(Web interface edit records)
Segment Open

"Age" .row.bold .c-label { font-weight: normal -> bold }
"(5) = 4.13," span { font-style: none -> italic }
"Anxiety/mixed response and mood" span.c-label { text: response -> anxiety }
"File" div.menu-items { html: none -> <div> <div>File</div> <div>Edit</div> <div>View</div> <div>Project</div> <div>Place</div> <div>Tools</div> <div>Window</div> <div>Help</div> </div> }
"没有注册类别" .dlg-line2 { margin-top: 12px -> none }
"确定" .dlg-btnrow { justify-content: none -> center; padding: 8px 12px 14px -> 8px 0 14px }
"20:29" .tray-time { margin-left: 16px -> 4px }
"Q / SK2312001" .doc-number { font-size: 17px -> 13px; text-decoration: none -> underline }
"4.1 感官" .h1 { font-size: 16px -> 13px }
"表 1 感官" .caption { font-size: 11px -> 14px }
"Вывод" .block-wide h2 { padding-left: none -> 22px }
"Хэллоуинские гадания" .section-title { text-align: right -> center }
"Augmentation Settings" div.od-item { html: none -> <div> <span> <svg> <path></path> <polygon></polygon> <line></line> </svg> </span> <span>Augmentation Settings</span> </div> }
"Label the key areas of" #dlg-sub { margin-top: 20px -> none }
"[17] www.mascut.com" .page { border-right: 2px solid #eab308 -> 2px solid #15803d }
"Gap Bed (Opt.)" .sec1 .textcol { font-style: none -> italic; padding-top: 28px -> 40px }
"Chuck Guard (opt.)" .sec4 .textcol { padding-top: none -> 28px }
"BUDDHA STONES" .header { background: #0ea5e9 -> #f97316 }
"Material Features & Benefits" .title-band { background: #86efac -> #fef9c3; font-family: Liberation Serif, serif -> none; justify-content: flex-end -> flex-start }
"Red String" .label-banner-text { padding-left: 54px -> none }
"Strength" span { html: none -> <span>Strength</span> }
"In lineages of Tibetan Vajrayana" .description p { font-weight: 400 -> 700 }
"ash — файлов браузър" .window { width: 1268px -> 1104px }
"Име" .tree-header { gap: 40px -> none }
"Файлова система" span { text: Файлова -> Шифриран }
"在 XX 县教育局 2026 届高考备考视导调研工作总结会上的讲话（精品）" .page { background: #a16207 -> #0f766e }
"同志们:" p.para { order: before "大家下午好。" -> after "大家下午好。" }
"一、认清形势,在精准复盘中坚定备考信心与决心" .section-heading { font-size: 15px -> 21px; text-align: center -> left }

Segment Closed

→ Assignment: Within the entries above, find every line where the string "justify" occurs, and copy it.

→ Exercise result:
"确定" .dlg-btnrow { justify-content: none -> center; padding: 8px 12px 14px -> 8px 0 14px }
"Material Features & Benefits" .title-band { background: #86efac -> #fef9c3; font-family: Liberation Serif, serif -> none; justify-content: flex-end -> flex-start }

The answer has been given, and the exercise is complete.